Applicability and validation of the proposed method is shown in the proposed study case. Kaštela Bay represented the hydrographic area of interest. Binary values in the elimination matrix indicate the suitability of using all observed technologies concerning hydrographic survey characteristics of Kaštela Bay. Based on the results of a matrix, ROV, UAV, LIDAR, AUV, SDB, and MBES were the appropriate technologies, as it is shown in Table 4.

The binary data from the matrix represents an input for a decision tree model. The decision tree model is made using the following metrics the information gain ratio and Gini algorithms (Figure 6a,b). It has to be pointed out, using both metrics, the obtained decision tree models differ from each other with respect to the root node, i.e., tree depth, but they produce identical results. Therefore, the significant dissimilarity between the decision tree leave depths seeks to provide equal choice. Additionally, using a Gini algorithm for the training tree leads to a less complex and transparent decision tree (Figure 6b). Hence, all observed technologies are taken as available alternatives for choosing the optimal technological solution for Kaštela Bay.

Following the above discussion, multicriteria decision-making is performed by three criteria: cost, urgency, and accuracy. First, the cost has been selected as the preferred criteria for the study, then the criterion urgency follows, and the least important measure is accuracy for the Kaštela Bay study case (Table 6). Further, applying WSM, the numerical results, which have ranked technologies for the hydrographic survey, are obtained (Table 8). The optimal technology for the Kaštela Bay study case was the UAV, with a score of 0.92. Then, with a score of 0.90 follows SDB technology as the best alternative to UAV. Additionally, it has to be noticed that the MBES technology had the lowest score of 0.53 and represents the least favorable alternative to be used for a hydrographic survey of Kaštela Bay. For other considered technologies, no evident difference has been observed. Furthermore, if the costs were the only decision criterion, after applying our algorithm, only the cheapest alternative would be selected as the best technology, which may not be as efficient and effective as other technologies. Hence, such an approach would represent a constraint in practice. Therefore, it is not recommended to select optimal technologies to be guided solely by cost as the only decision criterion. The time factor was also considered an important criterion in a hydrographic survey and presents the second criterion in importance and had to be included in a multi-decision optimization. Based on Table 7 from study case results, it is evident if decision-making is based on two equally important criteria, cost and urgency, then ROV, UAV, and AUV would be selected as optimal technologies. However, by such a decision, the accuracy is completely neglected. For example, suppose the time is not an issue, and the costs and accuracy are equally important in decision making. In that case, SDB will be the optimal choice for represented study case. Likewise to the above, when funds are sufficient, and urgency and accuracy are the only and equally important criteria, the optimal technology choice for Kaštela Bay would be LIDAR.

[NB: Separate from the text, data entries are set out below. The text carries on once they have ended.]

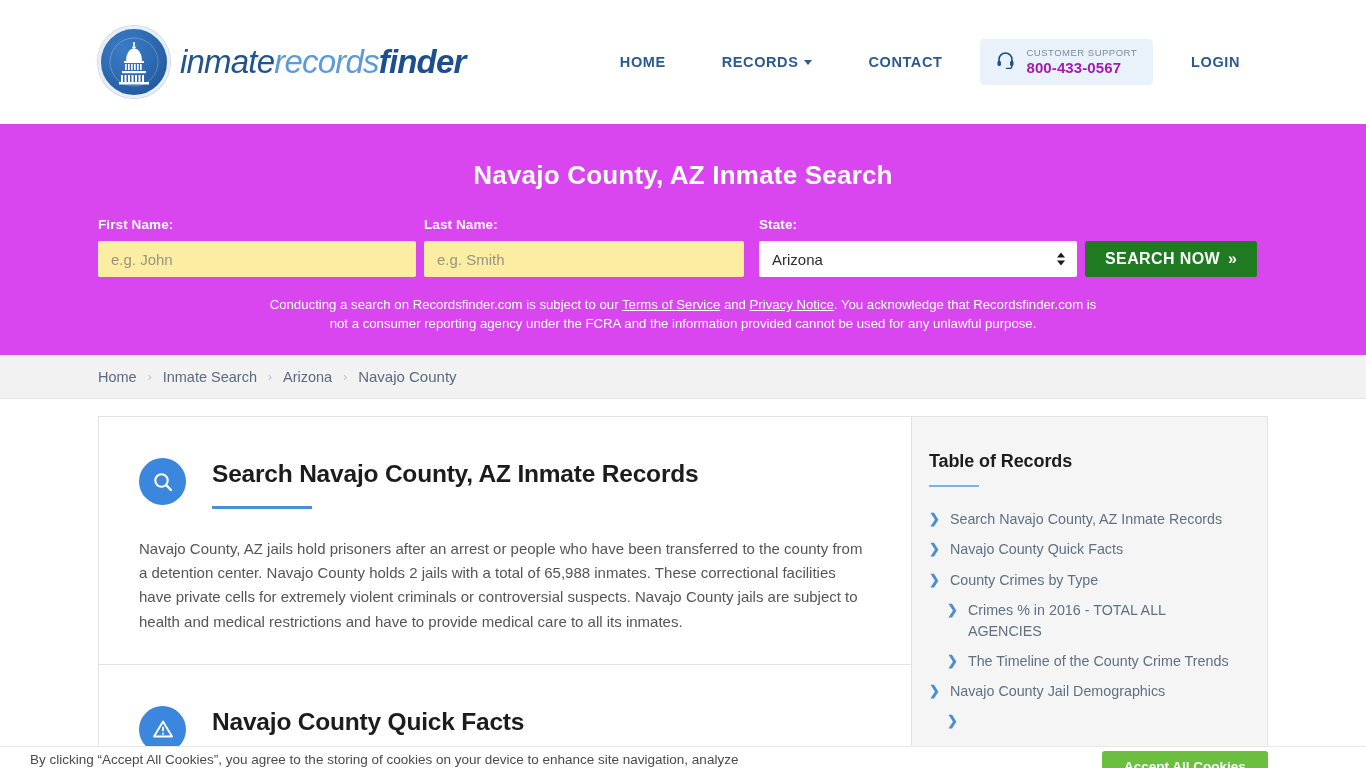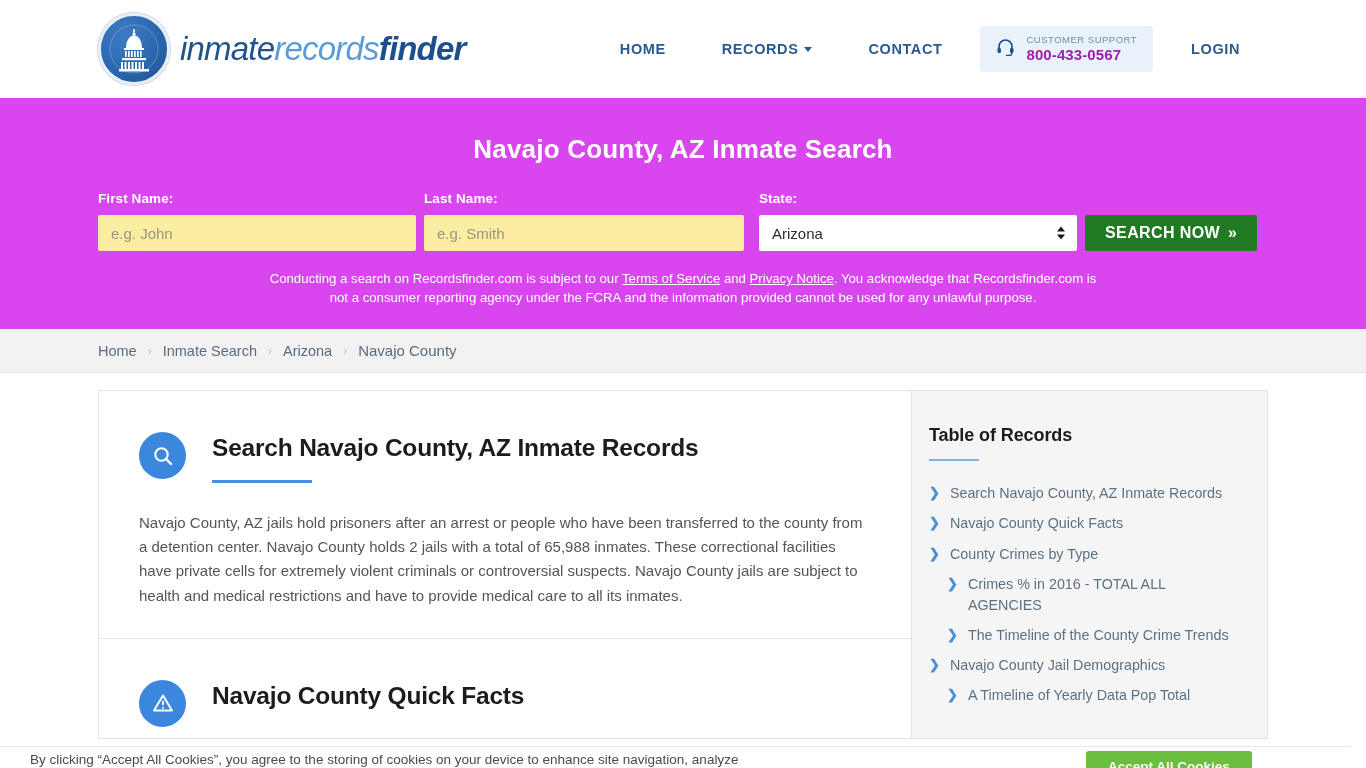--- a/index.html
+++ b/index.html
@@ -12,7 +12,7 @@
 
   
   .header {
-    height: 98px;
+    height: 124px;
     background: #ffffff;
     display: flex;
     align-items: center;

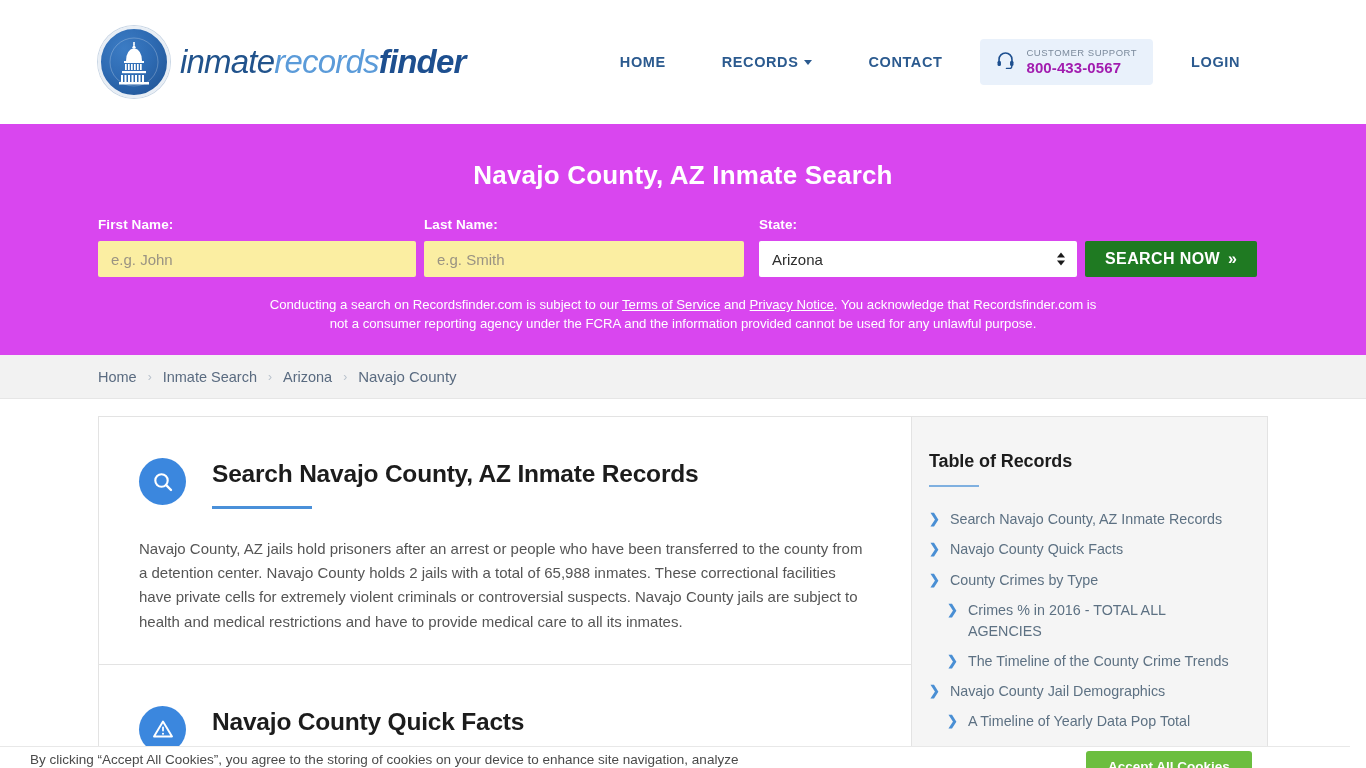--- a/index.html
+++ b/index.html
@@ -396,7 +396,6 @@
       </li>
       <li class="toc-li sub">
         <span class="toc-chev">❯</span>
-        <a class="toc-link" href="#">A Timeline of Yearly Data Pop Total</a>
       </li>
     </ul>
   </div>

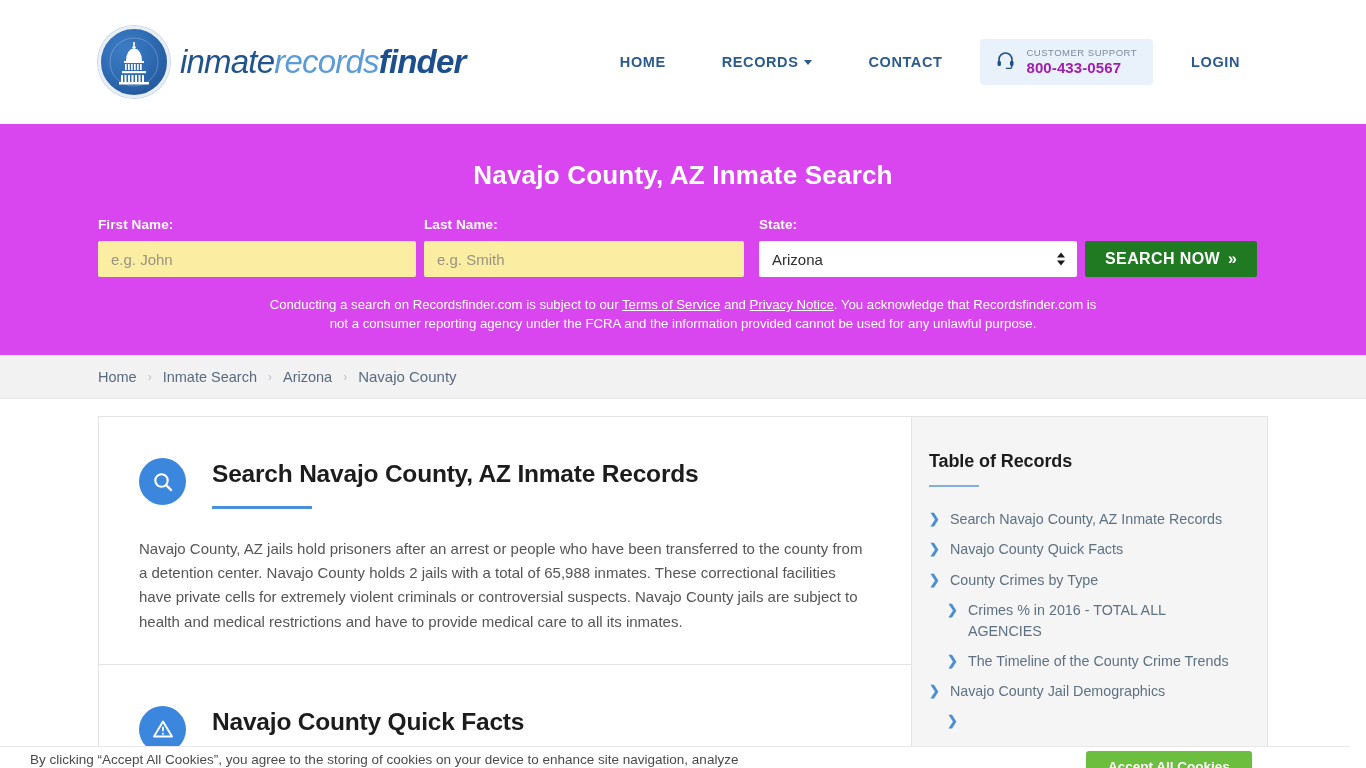--- a/index.html
+++ b/index.html
@@ -194,7 +194,7 @@
 
   
   .cookie {
-    position: absolute; left: 0; right: 16px; bottom: 0;
+    position: absolute; left: 0; right: 0; bottom: 0;
     height: 22px; background: #ffffff;
     border-top: 1px solid #e8e8e8;
     display: flex; align-items: flex-start;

In the end, it has to be highlighted the following: parameters that represent the input to the model are the reduced binary elimination matrix and the optimization criteria. In addition, the binary matrix is obtained on the basis of available data of the survey area (Table 1) and available technologies (e.g., Table 3). Further, optimization criteria are determined based on the financial budget, the time available, and the desired level of accuracy. Finally, all mentioned elements in the matrix and optimization criterion are filled by a hydrographer using the proposed methodology and available data.

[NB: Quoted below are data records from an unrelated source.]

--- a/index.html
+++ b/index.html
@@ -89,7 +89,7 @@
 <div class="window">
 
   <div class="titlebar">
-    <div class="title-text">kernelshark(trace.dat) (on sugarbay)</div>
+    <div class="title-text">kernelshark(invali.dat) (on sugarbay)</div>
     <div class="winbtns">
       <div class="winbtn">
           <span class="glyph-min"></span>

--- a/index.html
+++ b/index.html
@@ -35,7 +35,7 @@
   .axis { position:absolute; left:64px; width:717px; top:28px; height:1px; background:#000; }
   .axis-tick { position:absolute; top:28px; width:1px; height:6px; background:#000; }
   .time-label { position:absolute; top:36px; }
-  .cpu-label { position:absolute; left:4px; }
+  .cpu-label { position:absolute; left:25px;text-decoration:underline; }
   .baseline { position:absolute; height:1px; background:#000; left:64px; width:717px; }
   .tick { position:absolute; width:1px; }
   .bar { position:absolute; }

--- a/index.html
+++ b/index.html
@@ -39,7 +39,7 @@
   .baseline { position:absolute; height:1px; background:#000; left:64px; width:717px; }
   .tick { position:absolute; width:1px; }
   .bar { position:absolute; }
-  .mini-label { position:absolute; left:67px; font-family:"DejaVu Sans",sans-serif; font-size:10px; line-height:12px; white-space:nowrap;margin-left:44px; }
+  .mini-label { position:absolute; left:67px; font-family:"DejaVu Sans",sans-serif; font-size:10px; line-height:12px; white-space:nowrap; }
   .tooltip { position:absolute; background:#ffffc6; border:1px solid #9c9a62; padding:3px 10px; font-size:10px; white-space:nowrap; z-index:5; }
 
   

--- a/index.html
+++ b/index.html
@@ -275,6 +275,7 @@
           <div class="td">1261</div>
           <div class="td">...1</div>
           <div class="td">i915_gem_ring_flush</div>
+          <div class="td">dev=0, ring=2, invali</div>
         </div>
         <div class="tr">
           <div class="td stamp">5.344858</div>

Future research direction includes other multi-decision methods that could be investigated on this subject. Additionally, it is necessary to compare them to conclude on the most appropriate.

Further, the limitations of the proposed method should be mentioned. For example, the financial budget of some countries does not allow consideration of more than two/three technologies. In addition, it has to be noted that, currently, that from the available literature, there are no similar developed algorithms at present.